Meurtre à Saorge, 6

Le dernier conseil municipal de l’année eut lieu trois jours avant Noël, et il fut suivi d’un vin de l’amitié. On déboucha quelques bouteilles de Prosecco, Antoinette et maman avaient apporté une pleine corbeille de cantuccini (croquants aux amandes entières) confectionnés par elles, et Sylvain une belle plaque de tourte de blette (ne pas confondre la tourte de blette, qui est sucrée, avec le tourton qui est salé). Nous autres enfants dûmes chanter. Cette fois, ce fut Quel mazzolin di fiori que les adultes ne manquèrent pas de reprendre avec nous. Et enfin, Sylvain demanda à Edward de bien vouloir rappeler l’affaire de l’assassinat de cette pauvre Madame Lombard, qui avait tellement fait parler, et dont on se demandait encore par quel tour de prestidigitation elle avait été résolue.

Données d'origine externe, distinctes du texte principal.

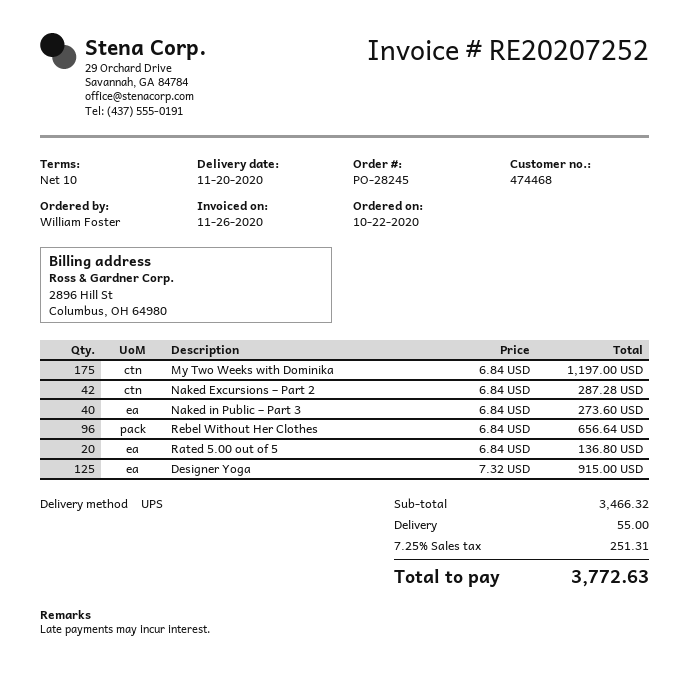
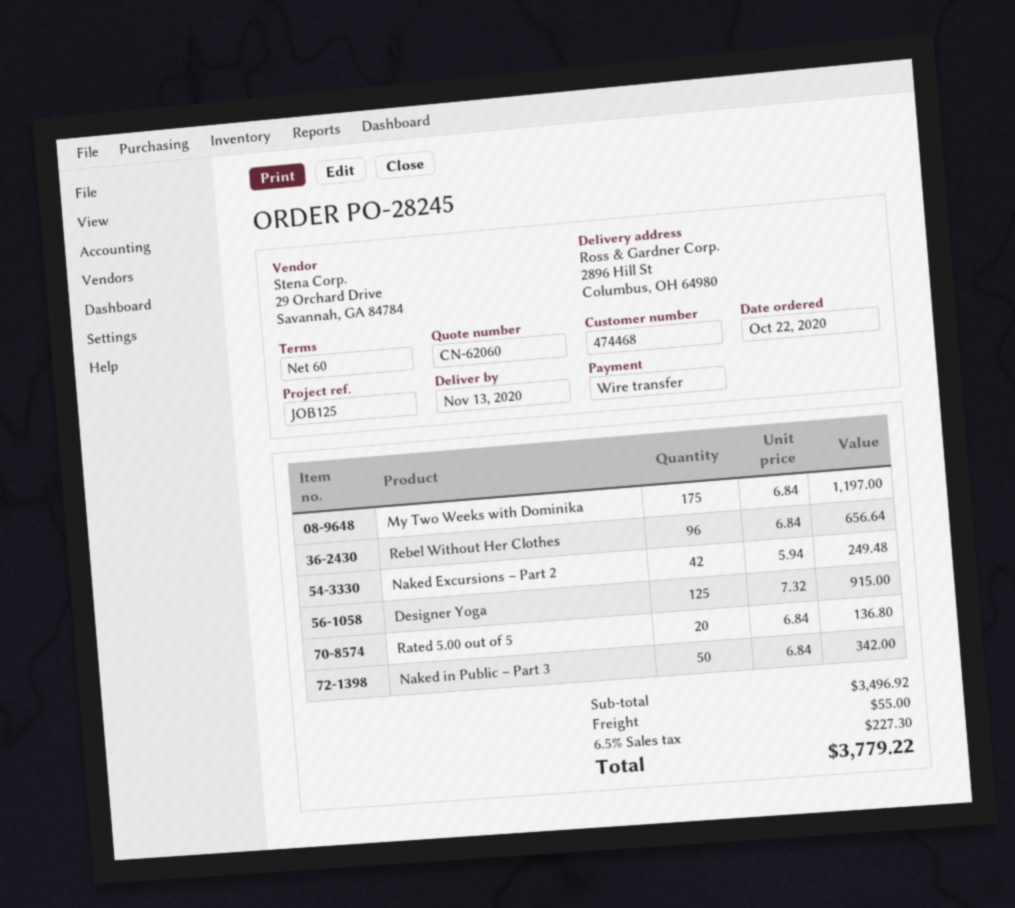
delivery date: 2020-11-20 -> 2020-11-13
payment terms: 10 days -> 60 days
Naked Excursions – Part 2: 42 x 6.84 = 287.28 -> 42 x 5.94 = 249.48
Naked in Public – Part 3: 40 x 6.84 = 273.60 -> 50 x 6.84 = 342.00
subtotal: 3466.32 -> 3496.92
tax: 7.25% = 251.31 -> 6.5% = 227.30
total: 3772.63 -> 3779.22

— Oh, c’était une affaire bien simple, répondit Edward. Julien Lombard vole le ciboire qu’il a aperçu quelquefois à la messe. Il connaît les noms de deux ou trois collectionneurs capables de débourser de fortes sommes pour l'ajouter à leurs collections. Il veut faire monter les enchères, et cela peut prendre du temps. En attendant, autant faire en sorte que l’objet ne soit pas dans son magasin, dont il sait qu’il est surveillé par la police et susceptible d’être perquisitionné à n’importe quel moment. Car Julien Lombard n’en est pas à ses débuts. C’est un véritable professionnel du trafic d’œuvres d’art. Il ne tient pas non plus à le transporter dans sa voiture, à cause des postes frontières qui jalonnent la route de la vallée. Il décide donc de le déposer chez sa mère, à son insu. Un jour, celle-ci remarque un sac de sport qu’elle n’avait jamais vu jusque là, jeté au fond d’une armoire. Elle l’ouvre, découvre le ciboire et comprend aussitôt que son fils est une fieffée canaille. En fait, il est probable qu’elle s’en doutait depuis longtemps. Le train qu’il mène, ses soirées au casino, les fêtes nocturnes qu’il donne à bord de son yacht monégasque, ne peuvent guère s’expliquer autrement. Sur des photos publiées par la presse locale, on le voit en compagnie de prétendues stars du cinéma qui ressemblent plutôt à des chefs de la mafia. Mais cette fois, elle en a la preuve. Elle lui demande de monter la voir sans tarder. Il s'exécute. Elle l'accueille avec de terribles reproches, des insultes, elle dit qu'il lui fait honte. Elle exhibe le ciboire et le somme de le restituer. Une dispute éclate. Il la frappe et la tue du premier coup de poing. Je ne suis même pas sûr qu’il panique. Souvenez-vous, on ne relève dans l’appartement aucun désordre. Peut-être un rail de coke, vite fait, et il passe à la suite. Il se contente de vider le coffret qu’elle a sur sa cheminée pour détourner les soupçons en direction du jardinier. Mais maintenant, que faire du ciboire? C’est alors qu’il songe à sa tante. Il transporte le sac chez celle-ci, et c’est chez elle que le commissaire Charpiot l’a découvert, ce qui a suffi à lui révéler, sans le moindre doute possible, qui était l’unique coupable du vol et de l’assassinat. Comment Julien Lombard fut-il averti de la visite que le commissaire Chariot faisait chez sa tante? Nous le saurons un jour. Le fait est que les douanes maritimes arraisonnèrent son yacht dans la nuit, à un moment où il filait droit vers le large.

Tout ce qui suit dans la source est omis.